Kanye West is working to get his name on the ballot in several states for the November presidential election.
Michael Wyke
/
AP
Kanye West is working to get his name on the ballot in several states for the November presidential election.

Update: 2:04 p.m. ET

A late-night tweet from Kanye West this week strengthened the impression that establishment Republicans are helping the musician and fashion designer in his quest to get on the ballot in some states as a third-party candidate for president.

"I'm willing to do a live interview with the New York Time[s] about my meeting with Jared where we discussed Dr. Claude Anderson's book Powernomics," the post reads.

"Jared" is Jared Kushner, President Trump's son-in-law and White House adviser.

The New York Times reported that Kushner and West met privately last weekend in Colorado. Neither the White House nor West's camp responded to NPR's requests for comment.

Kushner addressed the meeting himself during a White House press briefing Thursday afternoon, noting that he's been friends with West for about a decade.

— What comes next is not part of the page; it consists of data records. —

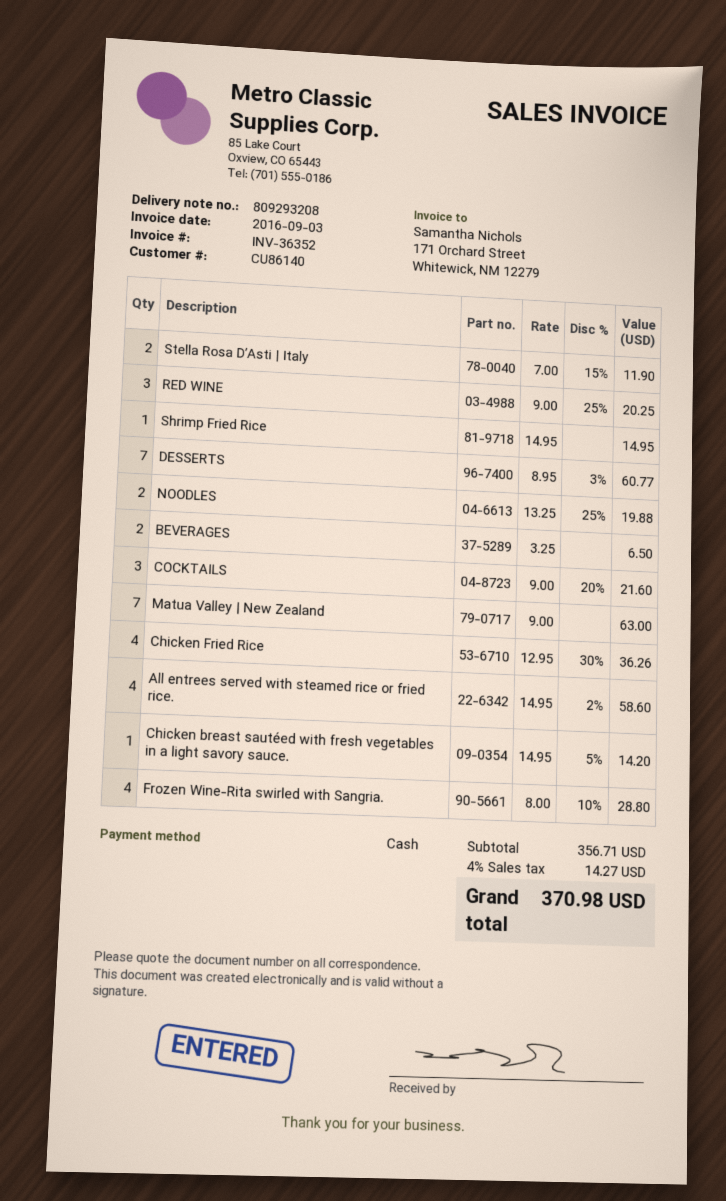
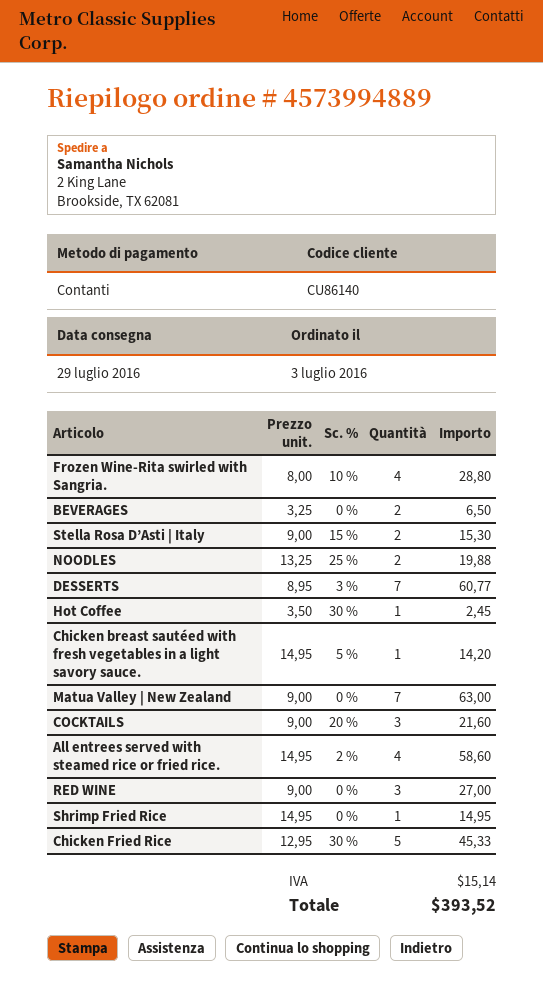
Stella Rosa D’Asti | Italy: 2 x 7.00 - 15% = 11.90 -> 2 x 9.00 - 15% = 15.30
RED WINE: 3 x 9.00 - 25% = 20.25 -> 3 x 9.00 = 27.00
Chicken Fried Rice: 4 x 12.95 - 30% = 36.26 -> 5 x 12.95 - 30% = 45.33
Hot Coffee: none -> 1 x 3.50 - 30% = 2.45
tax: 14.27 -> 15.14
total: 370.98 -> 393.52

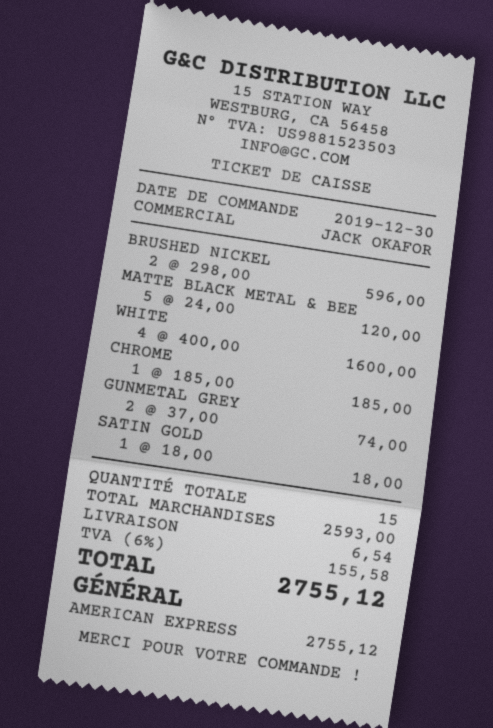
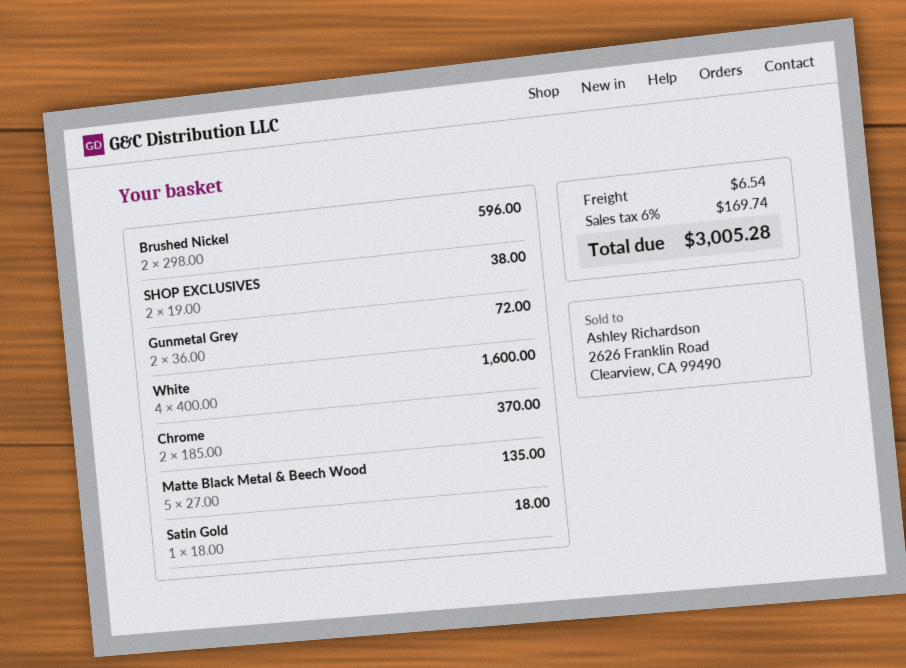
MATTE BLACK METAL & BEE: 5 x 24.00 = 120.00 -> 5 x 27.00 = 135.00
CHROME: 1 x 185.00 = 185.00 -> 2 x 185.00 = 370.00
GUNMETAL GREY: 2 x 37.00 = 74.00 -> 2 x 36.00 = 72.00
SHOP EXCLUSIVES: none -> 2 x 19.00 = 38.00
tax: 6% = 155.58 -> 6% = 169.74
total: 2755.12 -> 3005.28

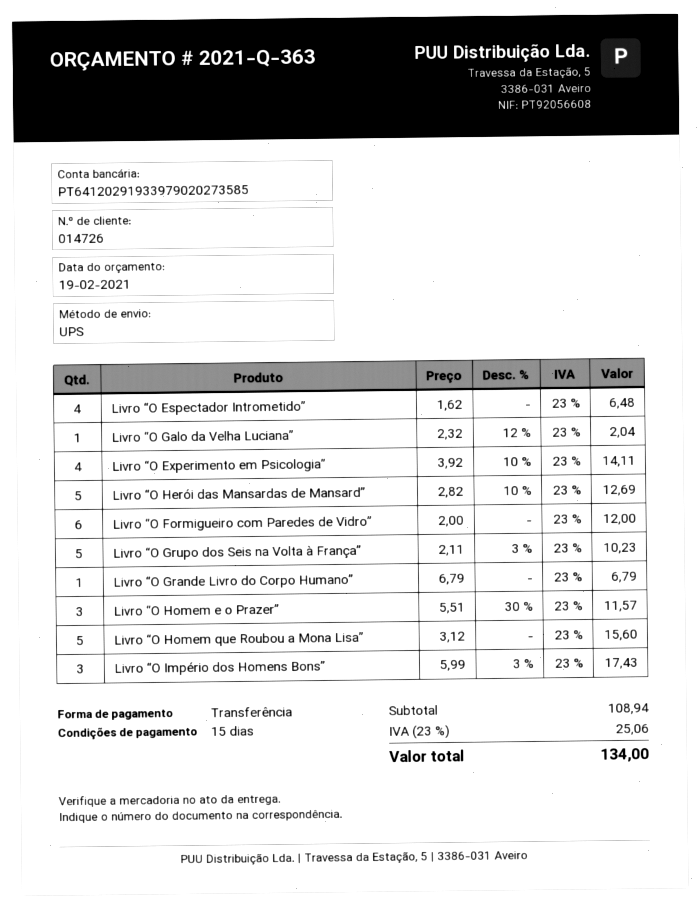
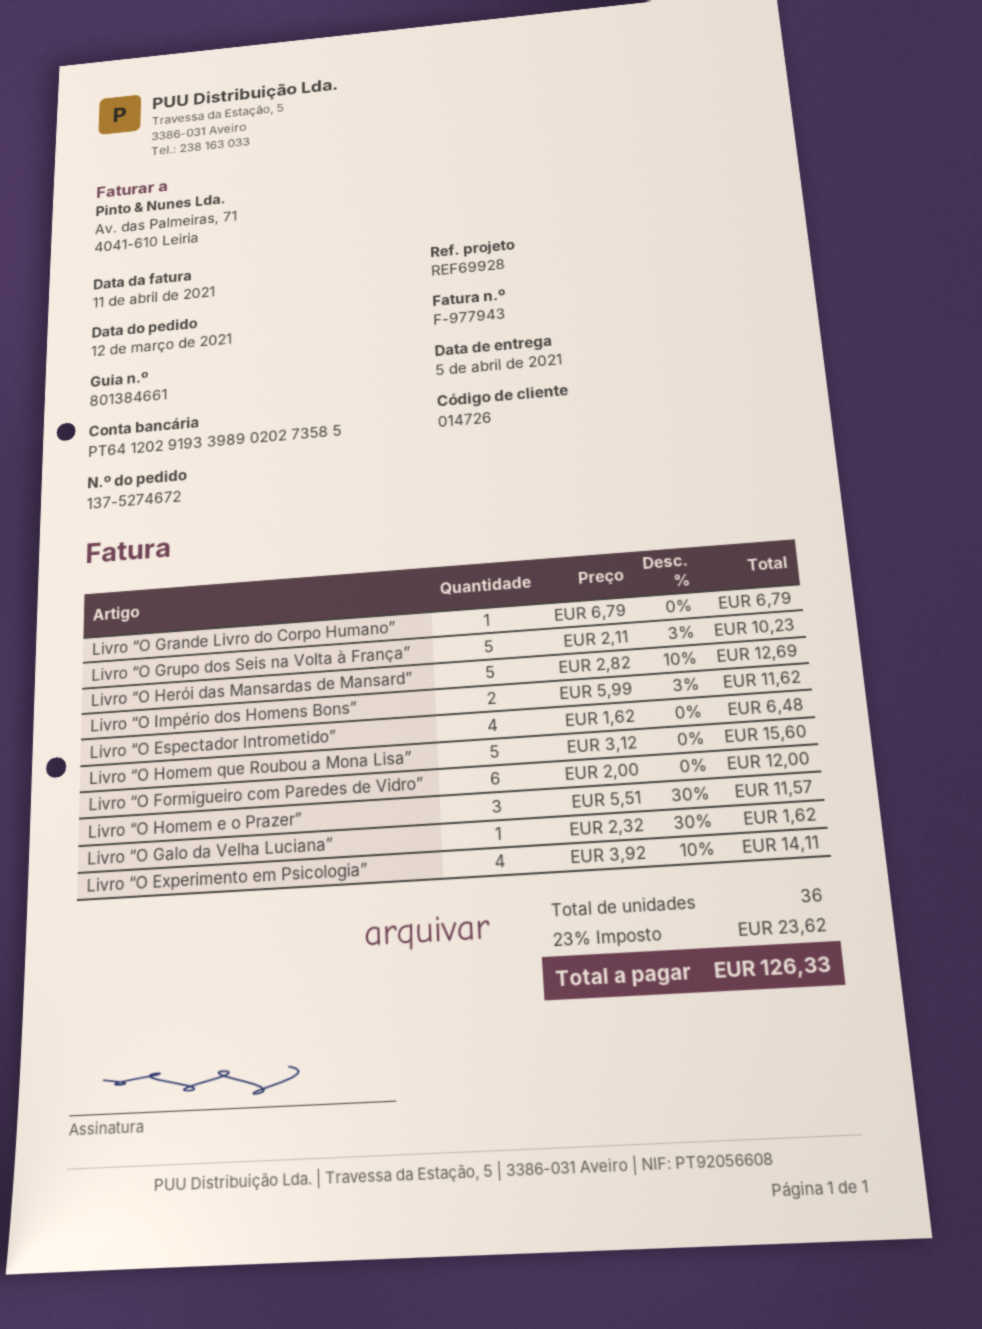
bank account: PT64120291933979020273585 -> PT64120291933989020273585
Livro “O Galo da Velha Luciana”: 1 x 2.32 - 12% = 2.04 -> 1 x 2.32 - 30% = 1.62
Livro “O Império dos Homens Bons”: 3 x 5.99 - 3% = 17.43 -> 2 x 5.99 - 3% = 11.62
tax: 23% = 25.06 -> 23% = 23.62
total: 134.00 -> 126.33

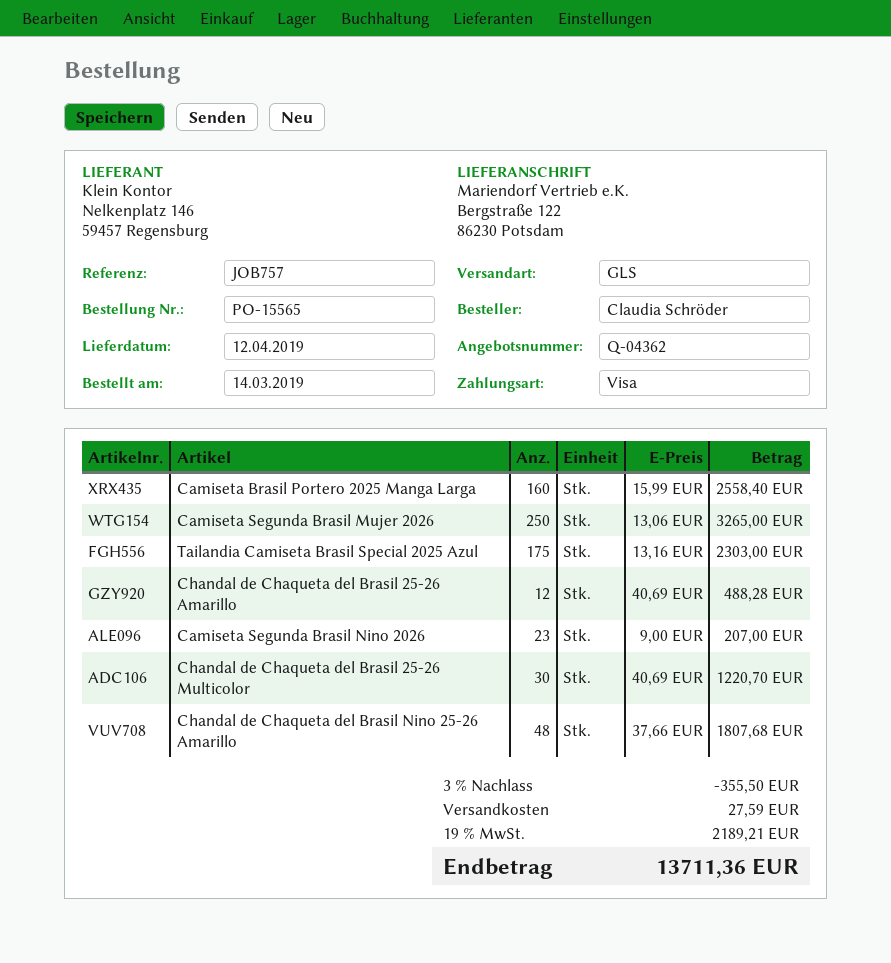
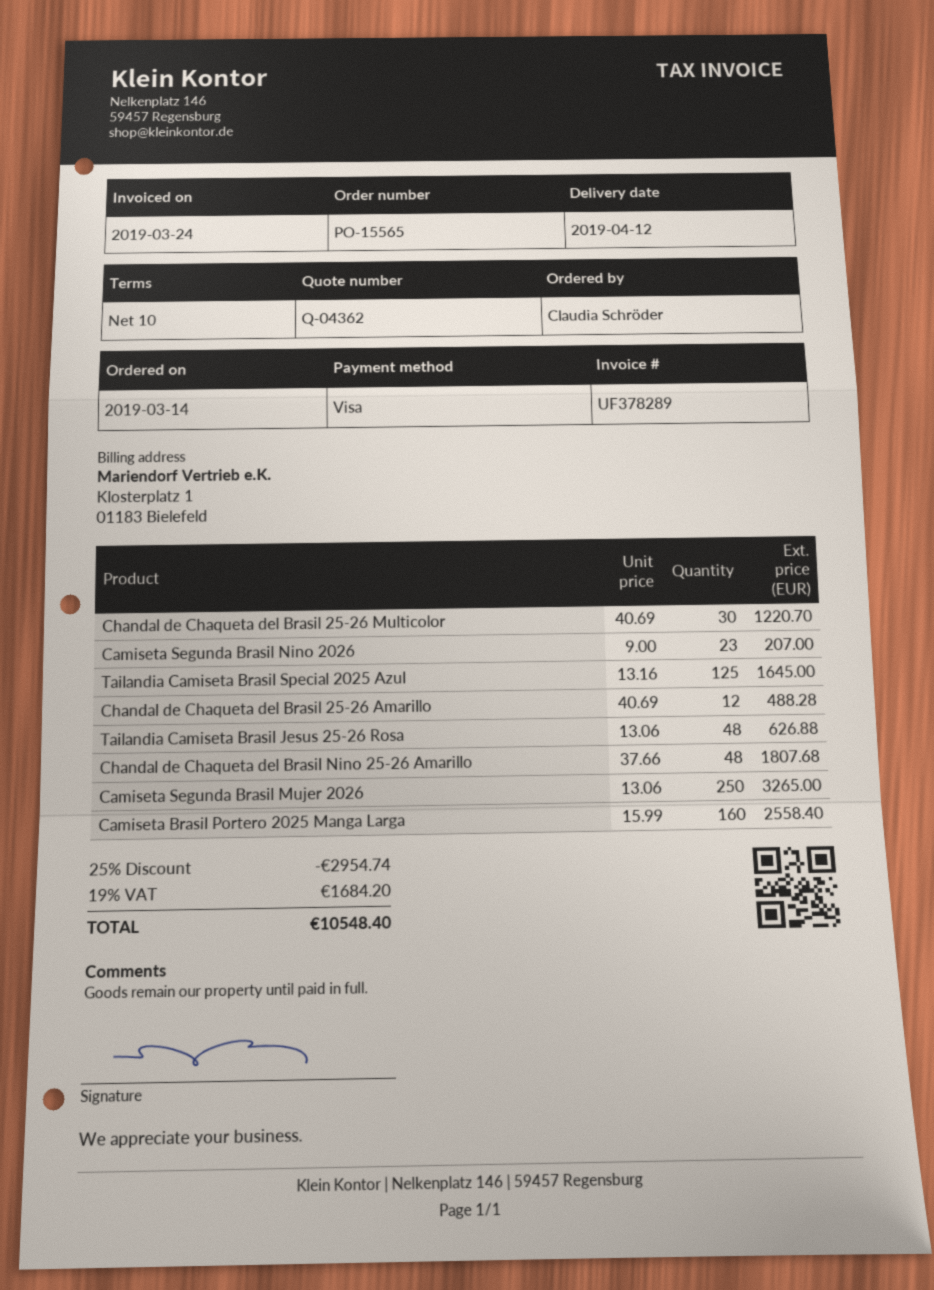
Tailandia Camiseta Brasil Special 2025 Azul: 175 x 13.16 = 2303.00 -> 125 x 13.16 = 1645.00
Tailandia Camiseta Brasil Jesus 25-26 Rosa: none -> 48 x 13.06 = 626.88
discount: 3% = 355.50 -> 25% = 2954.74
shipping: 27.59 -> none
tax: 19% = 2189.21 -> 19% = 1684.20
total: 13711.36 -> 10548.40

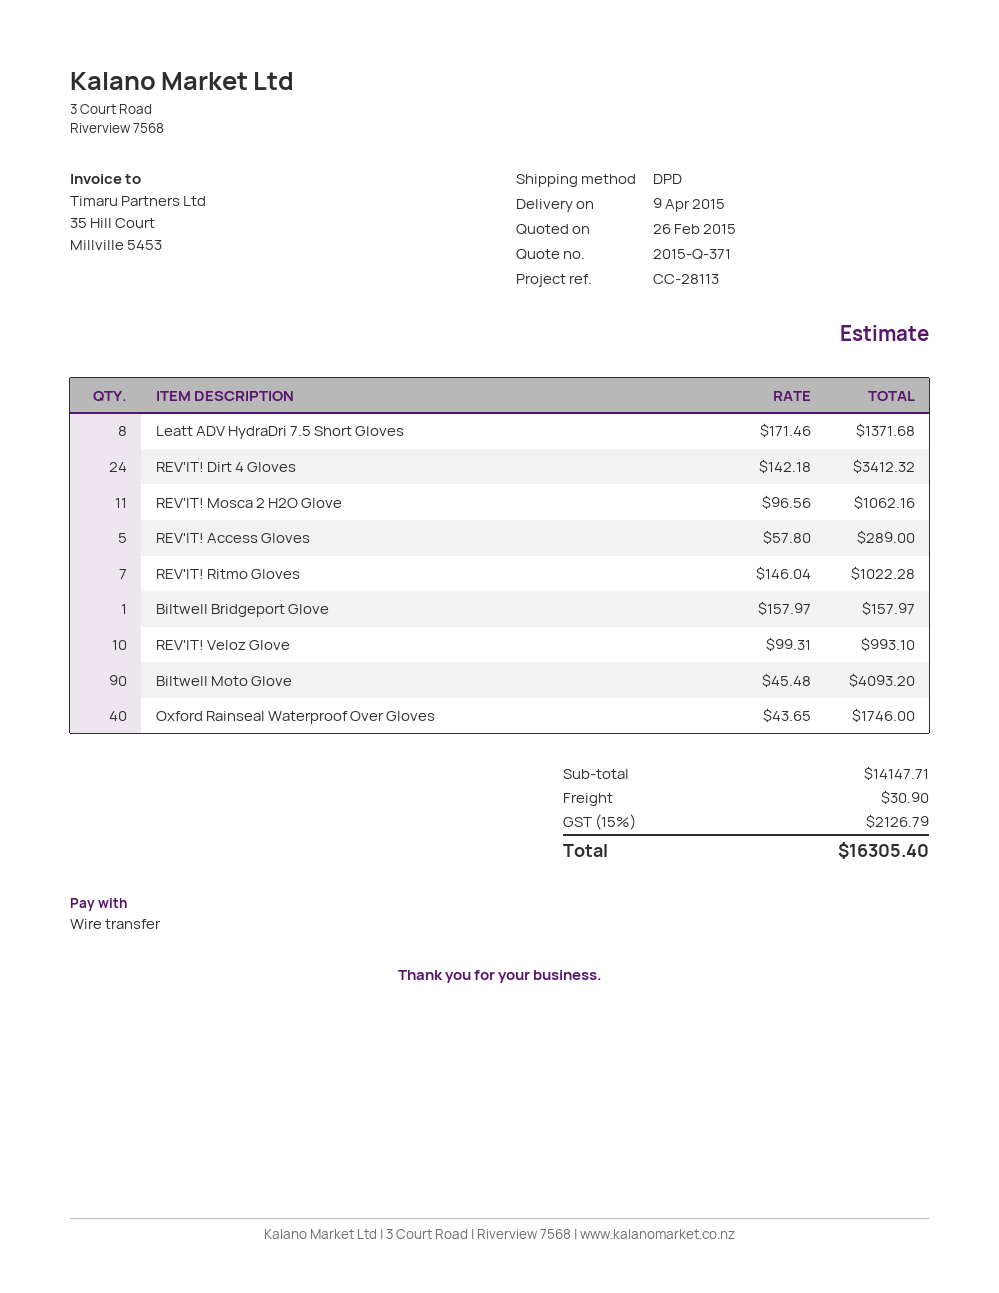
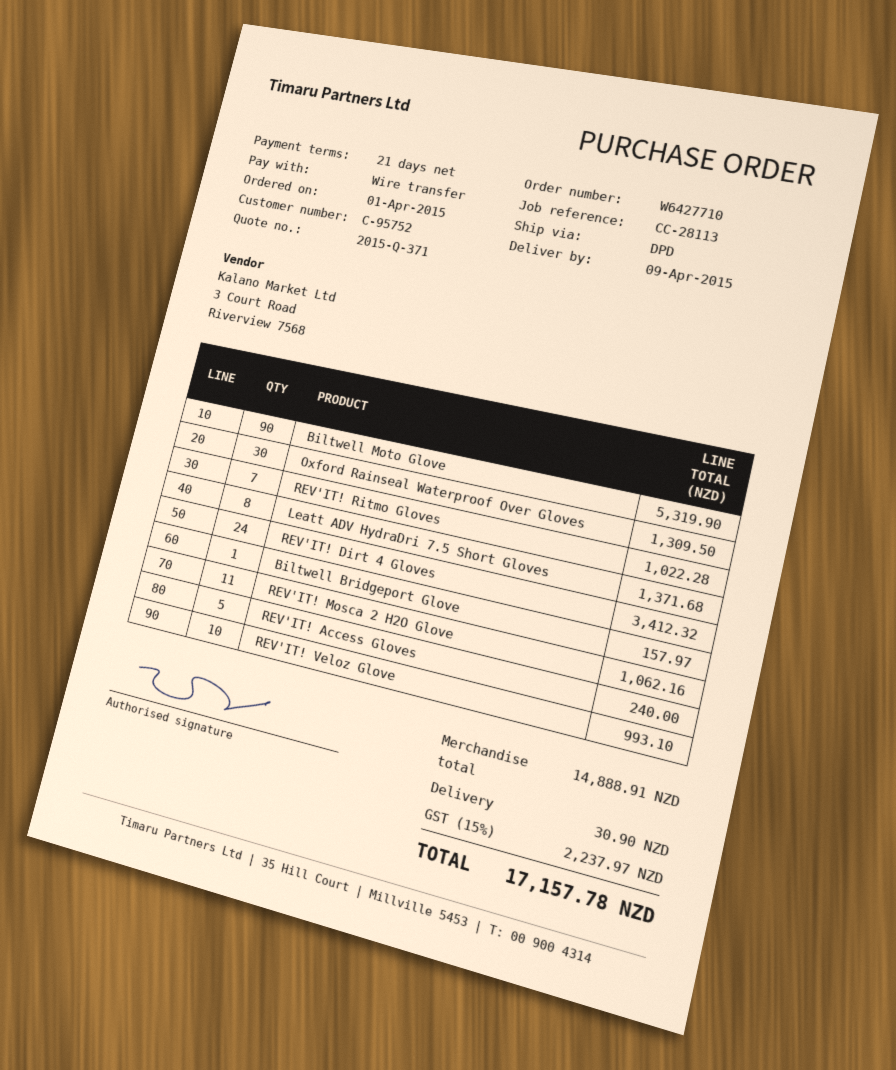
REV'IT! Access Gloves: 5 for 289.00 -> 5 for 240.00
Biltwell Moto Glove: 90 for 4093.20 -> 90 for 5319.90
Oxford Rainseal Waterproof Over Gloves: 40 for 1746.00 -> 30 for 1309.50
subtotal: 14147.71 -> 14888.91
tax: 15% = 2126.79 -> 15% = 2237.97
total: 16305.40 -> 17157.78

"We both happened to be in Colorado and so we got together and we had a great discussion about a lot of things," Kushner said.

"He has some great ideas for what he'd like to see happen in the country and that's why he has the candidacy that he's been doing. But again, there's a lot of issues that the president's championed that he admires and it was just great to have a friendly discussion."

News of the meeting followed other reports suggesting that Republican-affiliated operatives are working to get West on the ballot in several states, part of a strategy to use West to siphon votes away from away from the major party candidates.

Once an outspoken supporter of Trump, West has told Forbes that he no longer backs the president and that he won't "argue" that he seems to be running a spoiler campaign.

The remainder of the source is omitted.